Barn Name: Charlante is a beautiful name. I really quite like it- it's elegant and sophisticated. But Ed wanted a barn name that was easier for him to say. If you have read my blog from the beginning you know that we did this with Steele as well. Since we are a partnership it seems a small thing to choose a simpler name for her 'barn name' or every day name. That's not easy as it needs to capture her personality, be simple to pronounce and not be too cutesy. I had considered 'Charlie' but she's really not a Charlie. I tried out 'Sugar' for while (given the molasses required) but that's more of a pony name. I visited baby name sites, dictionary sites and horse name sites (those are interesting).
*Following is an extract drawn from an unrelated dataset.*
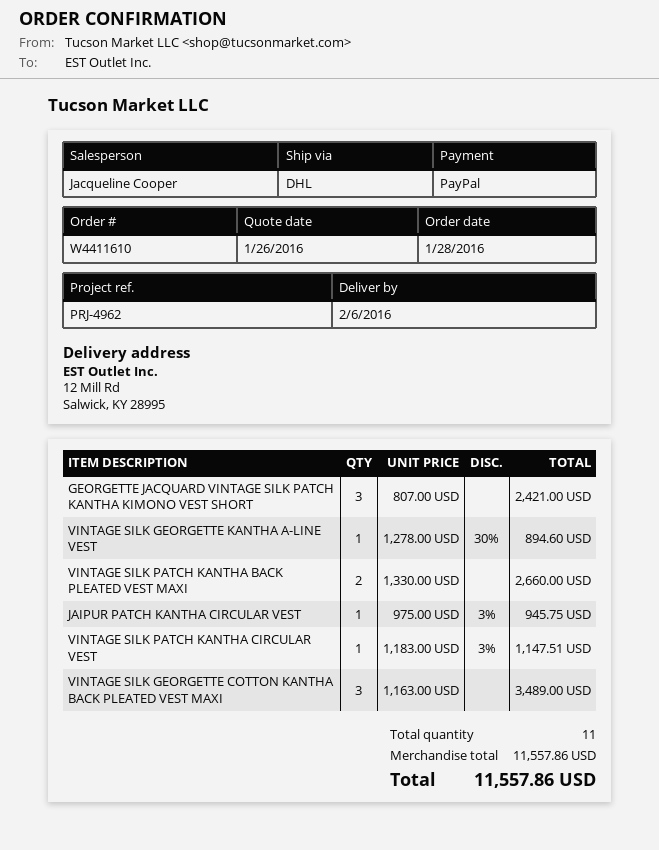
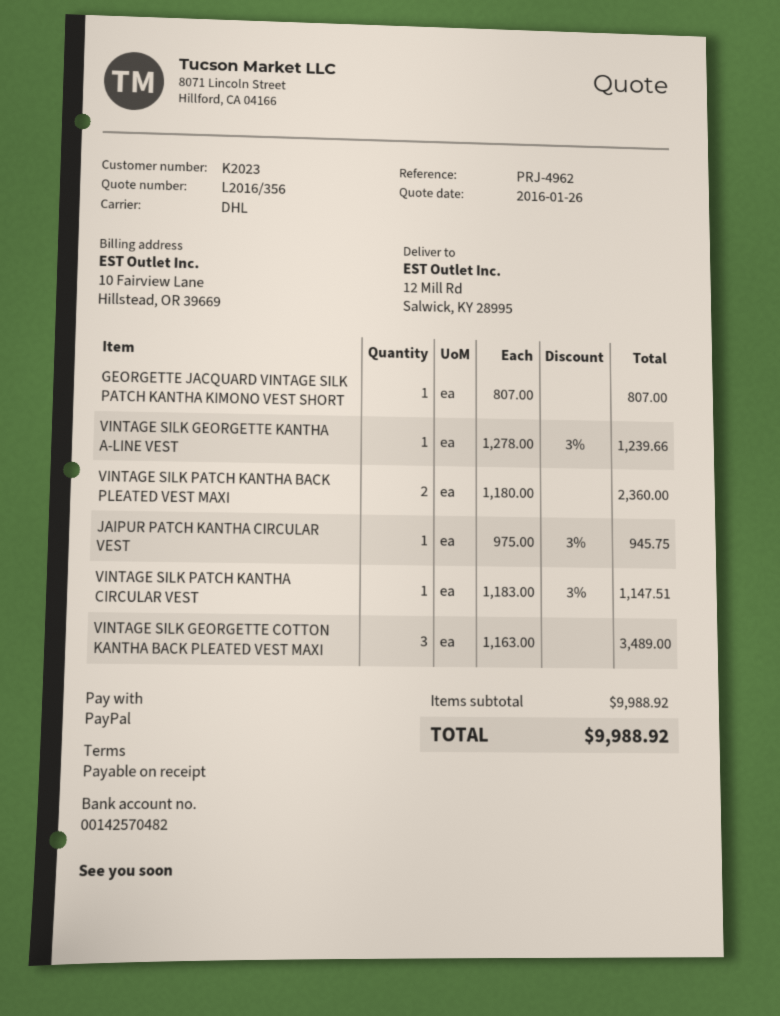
GEORGETTE JACQUARD VINTAGE SILK PATCH KANTHA KIMONO VEST SHORT: 3 x 807.00 = 2421.00 -> 1 x 807.00 = 807.00
VINTAGE SILK GEORGETTE KANTHA A-LINE VEST: 1 x 1278.00 - 30% = 894.60 -> 1 x 1278.00 - 3% = 1239.66
VINTAGE SILK PATCH KANTHA BACK PLEATED VEST MAXI: 2 x 1330.00 = 2660.00 -> 2 x 1180.00 = 2360.00
subtotal: 11557.86 -> 9988.92
total: 11557.86 -> 9988.92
After much thinking and discussion with Ed, we settled on 'Carmen'. I like it- it's a strong name, not cutesy and it means 'song'. It seems to be sticking so that looks like we have a winner.
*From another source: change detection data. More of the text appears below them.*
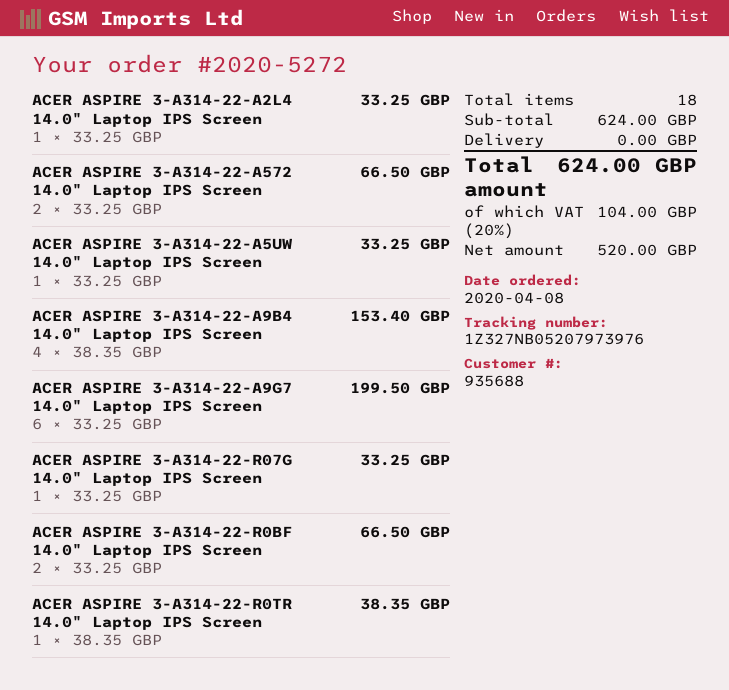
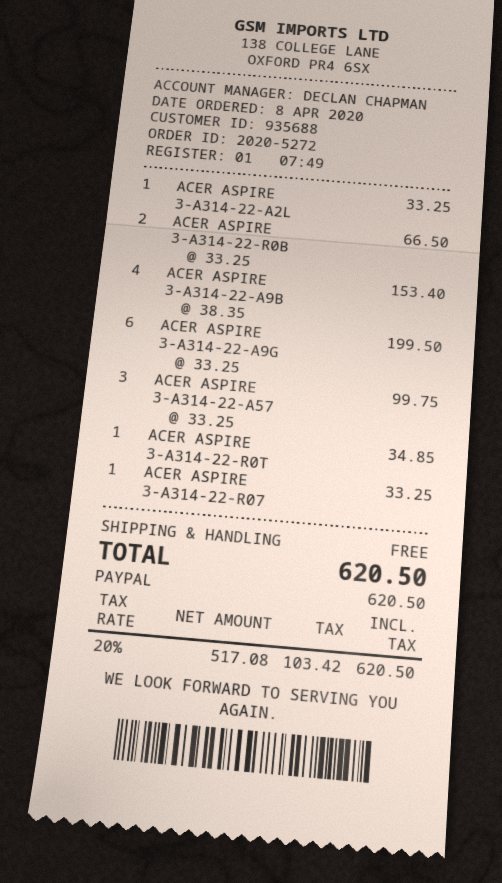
ACER ASPIRE 3-A314-22-A572 14.0" Laptop IPS Screen: 2 x 33.25 = 66.50 -> 3 x 33.25 = 99.75
ACER ASPIRE 3-A314-22-A5UW 14.0" Laptop IPS Screen: 1 x 33.25 = 33.25 -> none
ACER ASPIRE 3-A314-22-R0TR 14.0" Laptop IPS Screen: 1 x 38.35 = 38.35 -> 1 x 34.85 = 34.85
net: 520.00 -> 517.08
tax: 20% = 104.00 -> 20% = 103.42
total: 624.00 -> 620.50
Eating: She's eating like a normal horse and enjoying her feed and hay. I plan to weigh her weekly to make sure she continues to gain.
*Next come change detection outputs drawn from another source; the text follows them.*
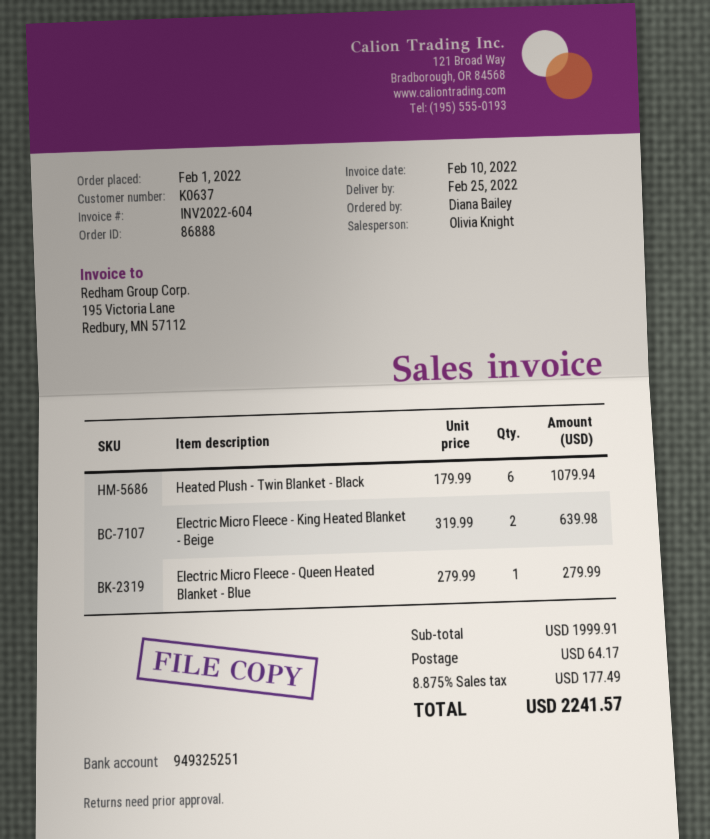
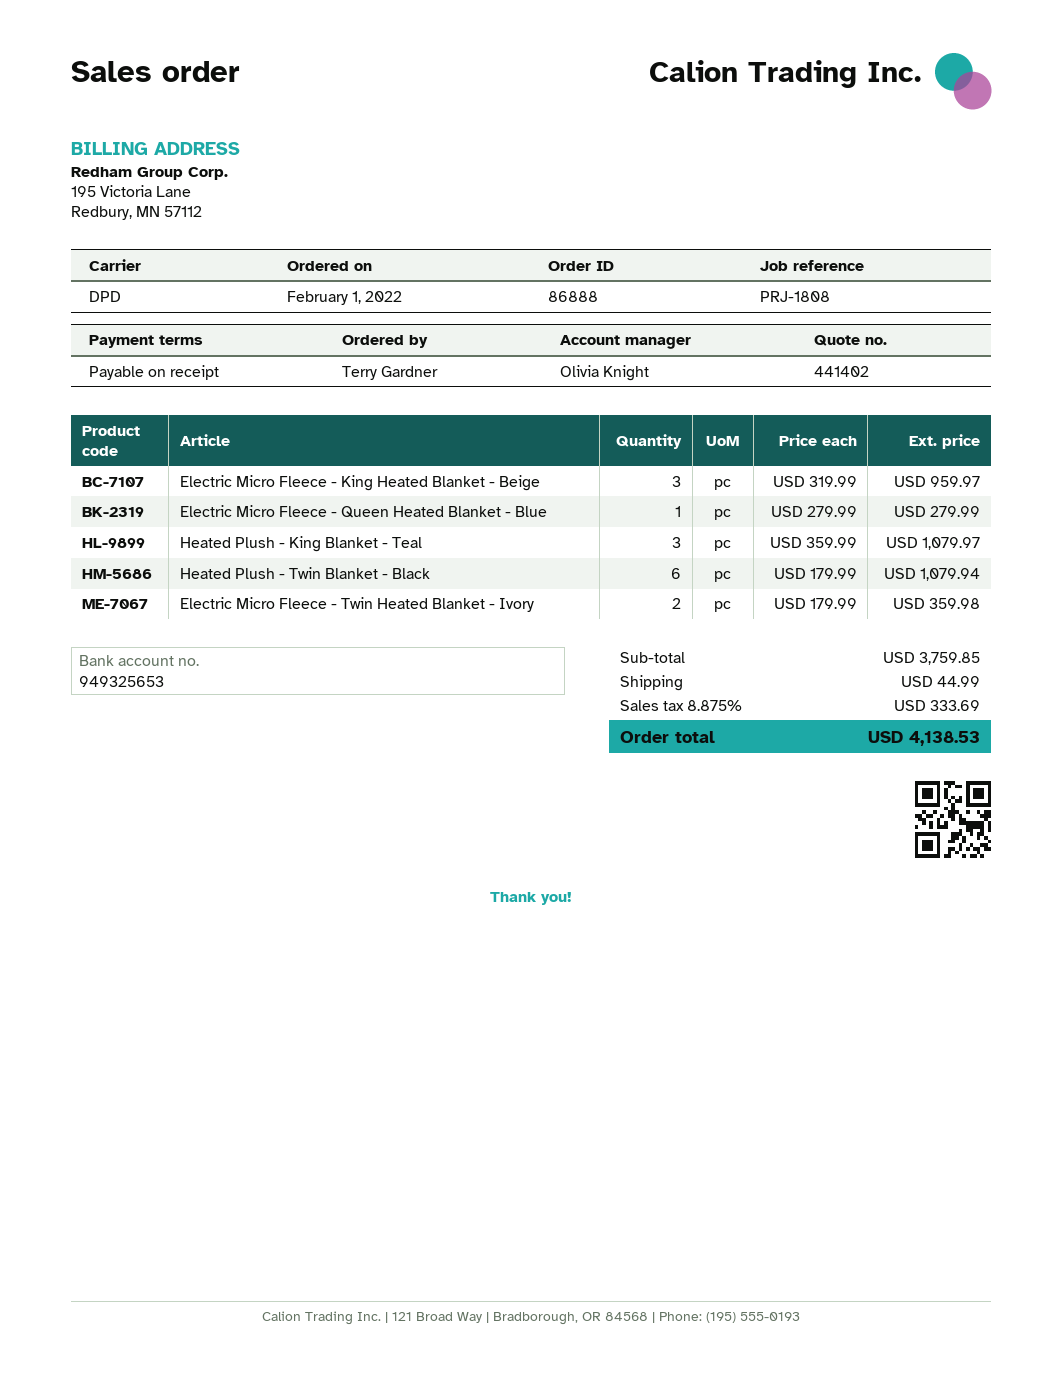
ordered by: Diana Bailey -> Terry Gardner
bank account: 949325251 -> 949325653
Electric Micro Fleece - King Heated Blanket - Beige: 2 x 319.99 = 639.98 -> 3 x 319.99 = 959.97
Heated Plush - King Blanket - Teal: none -> 3 x 359.99 = 1079.97
Electric Micro Fleece - Twin Heated Blanket - Ivory: none -> 2 x 179.99 = 359.98
subtotal: 1999.91 -> 3759.85
shipping: 64.17 -> 44.99
tax: 8.875% = 177.49 -> 8.875% = 333.69
total: 2241.57 -> 4138.53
Companions: Irish and Carmen are hitting it off very well. She really tolerates a lot from him- I'd have given him a kick but she's very gentle with him. He's taking his job of showing her around quite seriously.
|I accidentally over exposed this photo and this is the result. I kind of like it.|
|Irish taking the lead for his 'mare'|
Learning the Ropes: I've been exploring what she understands and showing her how I want things. I find her to be quite smart. I think that not being able to ride right now is a good thing. It gives us time to become acquainted without too much pressure to perform. I like to do a little bit with her every day and see what she thinks of things. In the cross ties she is very calm but if you're not grooming her she becomes impatient and paws. I've been correcting her by a verbal 'no' and small tug on the lead line. I have a lead line on her in the cross ties just in case she gets loose and it gives me a way to correct her even if I'm at her rump. I simply have it in my hand. Last night after two corrections I saw her pick up her foot, pause and then gently put it down. good girl.
I don't like for horses to get ahead of me when I lead nor do I like to keep pressure on the line. She's good 90% of time on this unless she's worried about where Irish is (like in the morning heading outside). But the correction is really minimal. Our trek outside is kind like a wedding march- step-pause-step-pause. She manages to suppress her impatience very well.
Yesterday when it was time to come in I brought her in first. She came well enough (her manners at the gate are impeccable) and hesitated slightly going into the barn. When we came to her stall she slammed on the brakes.
What do you mean no?
I'm not going in there. I want to be with Irish.
It's time for you to come in here.
Rather than get into a fight with her I wanted to see what she would do if I didn't argue with her. So I just stood there inside the stall with her outside like I had all the time in the world. I could have battled her and won but I didn't want her to associate coming in with a fight (although if she had escalated I would have had to). She looked at me. I shrugged and breathed out. She lowered her head a bit.
come on Carmen. Trust me. It will be fine.
I gave a gentle tug on the lead and she came right in.
I went and got Irish and she's figuring out that it's okay. There is, however, lessons on separation in her future but one step at a time.
Today out in the turn out I was doing some work in the small paddock. She hung out with me and I scratched her wither. A few minutes later she came back and gently blew in my face (it's how horses say 'hello'). I blew back and then we carried on.
I am falling in love. Or may already be there.